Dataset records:
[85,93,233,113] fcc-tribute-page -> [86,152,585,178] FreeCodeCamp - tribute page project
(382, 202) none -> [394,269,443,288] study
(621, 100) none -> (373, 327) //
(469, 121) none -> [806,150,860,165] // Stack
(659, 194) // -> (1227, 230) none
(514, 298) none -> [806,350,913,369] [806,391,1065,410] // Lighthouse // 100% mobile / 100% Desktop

EXERCISE DIRECTIONS: Locate "(382, 202) none -> [394,269,443,288] study" in the data above. Then repeat, exactly, its line and each line after it through the last, adding nothing.

SOLUTION TO THIS EXERCISE:
(382, 202) none -> [394,269,443,288] study
(621, 100) none -> (373, 327) //
(469, 121) none -> [806,150,860,165] // Stack
(659, 194) // -> (1227, 230) none
(514, 298) none -> [806,350,913,369] [806,391,1065,410] // Lighthouse // 100% mobile / 100% Desktop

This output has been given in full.